Hyperconverged systems combine processing and storage in one box, with scale-out capability that allows the customer to grow capacity in grid-like fashion.

Their origins are in the hyperscale architectures developed by web giants like Facebook and Google, which build their own server/storage systems from discrete nodes with direct-attached storage.

Pre-configured hyperconverged products that have arisen in their wake allow easy setup and administration, with a virtual machine-friendly architecture for organisations without webscale resources.

Hyperconverged products first came from pioneers such as Nutanix, Simplivity and Scale Computing, and were aimed at fairly limited virtualisation use cases.
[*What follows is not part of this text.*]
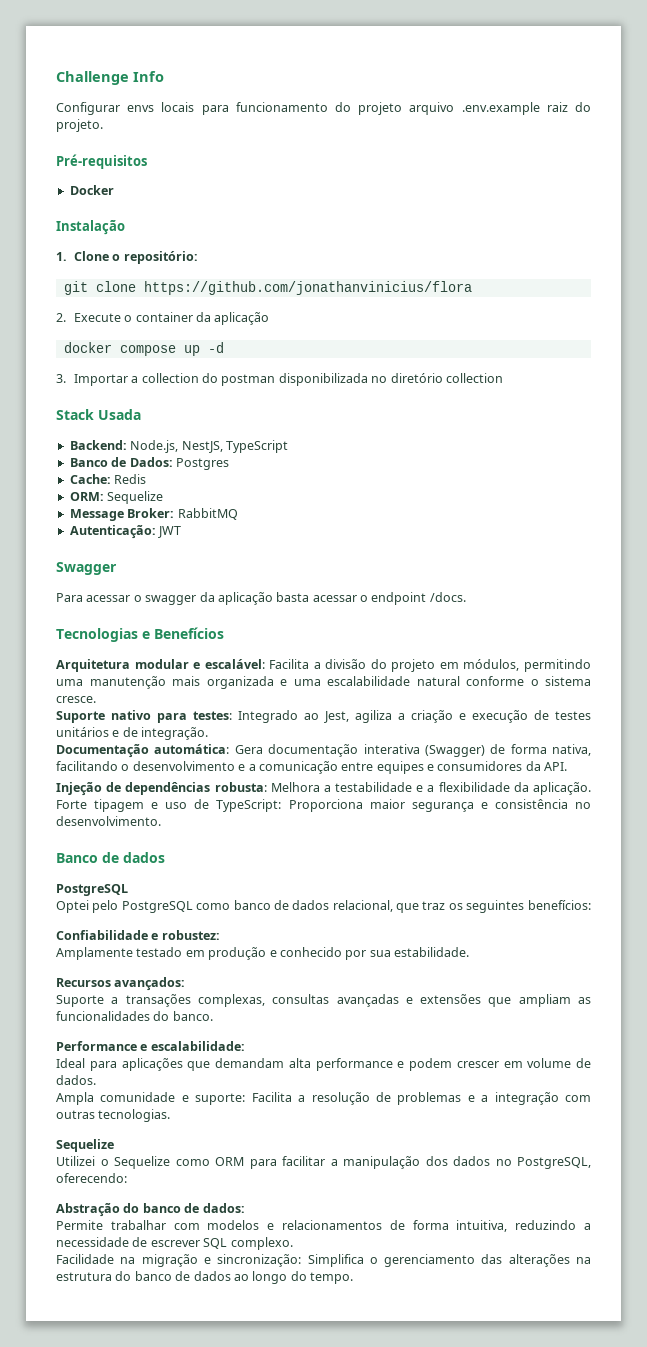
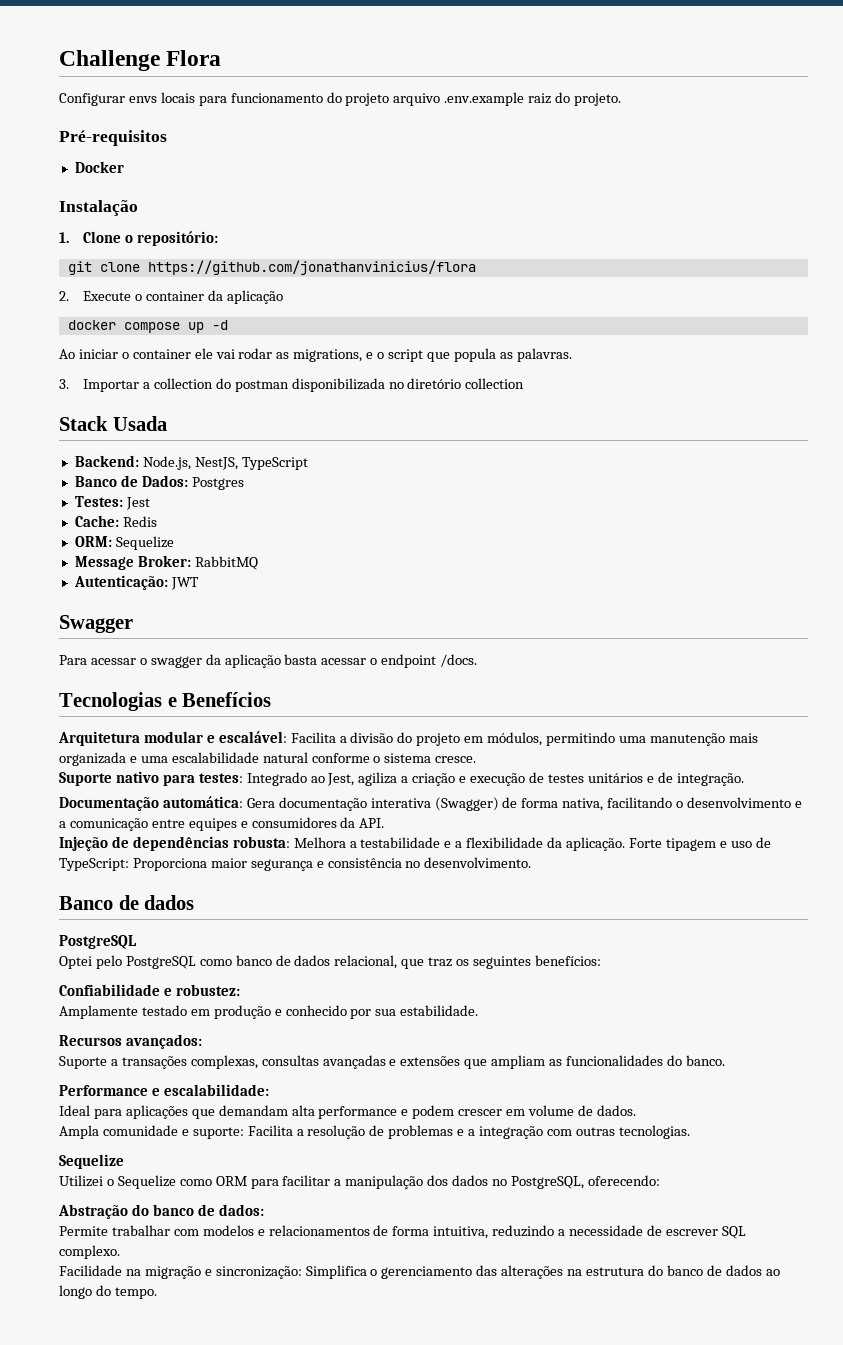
- Challenge Info
+ Challenge Flora
+ Ao iniciar o container ele vai rodar as migrations, e o script que popula as palavras.
+ Testes: Jest

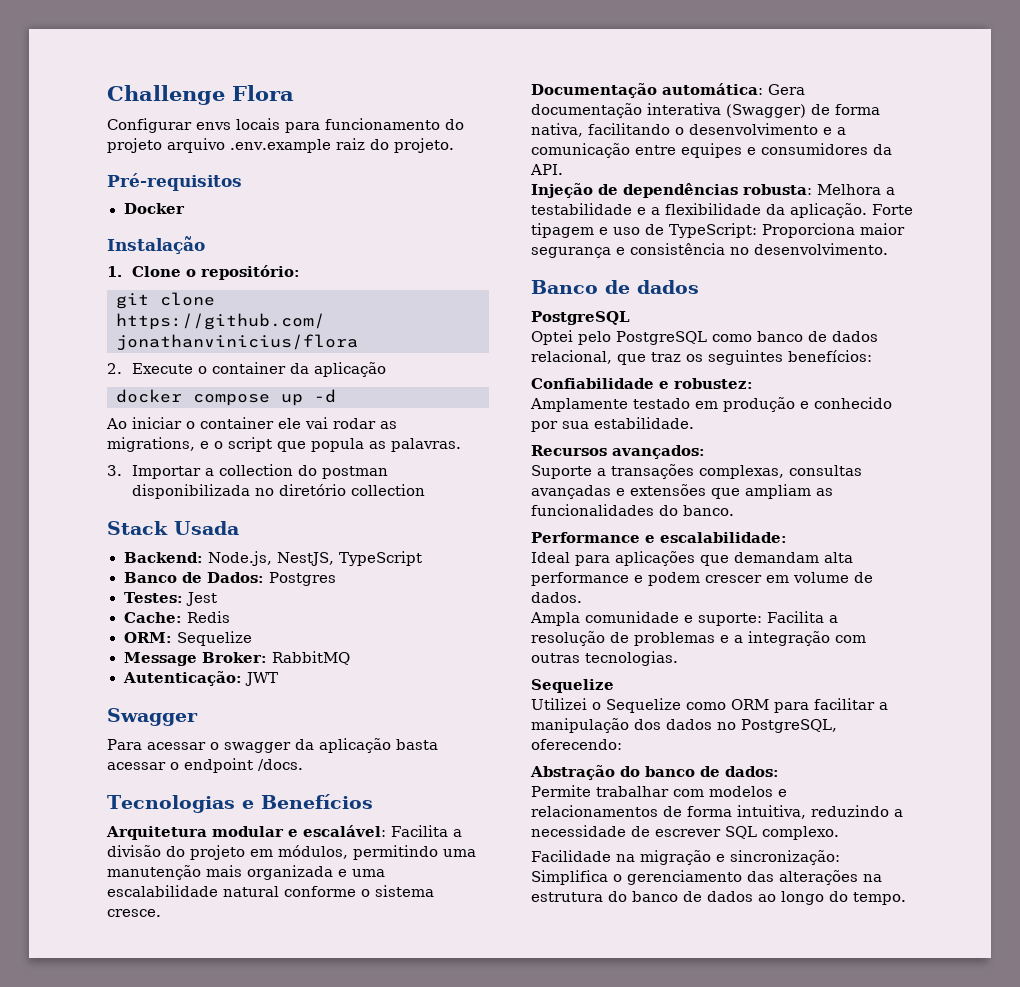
- Suporte nativo para testes: Integrado ao Jest, agiliza a criação e execução de testes unitários e de integração.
More recently, VMware has developed its own EVO:RAIL product, which it sells in conjunction with a range of hardware suppliers, including Dell, EMC, NetApp, Hitachi Data Systems, Fujitsu and HP, and are now targeted at a wide range of datacentre workloads.

In the recently published ComputerWeekly IT Spending Priorities survey 2015, 10% of respondents said they planned hyperconverged deployments in their datacentres.

Dell announced its relationship with Nutanix in June 2013, but didn’t launch products until November 2014, when it rolled out a series of XC720-designated products (pictured).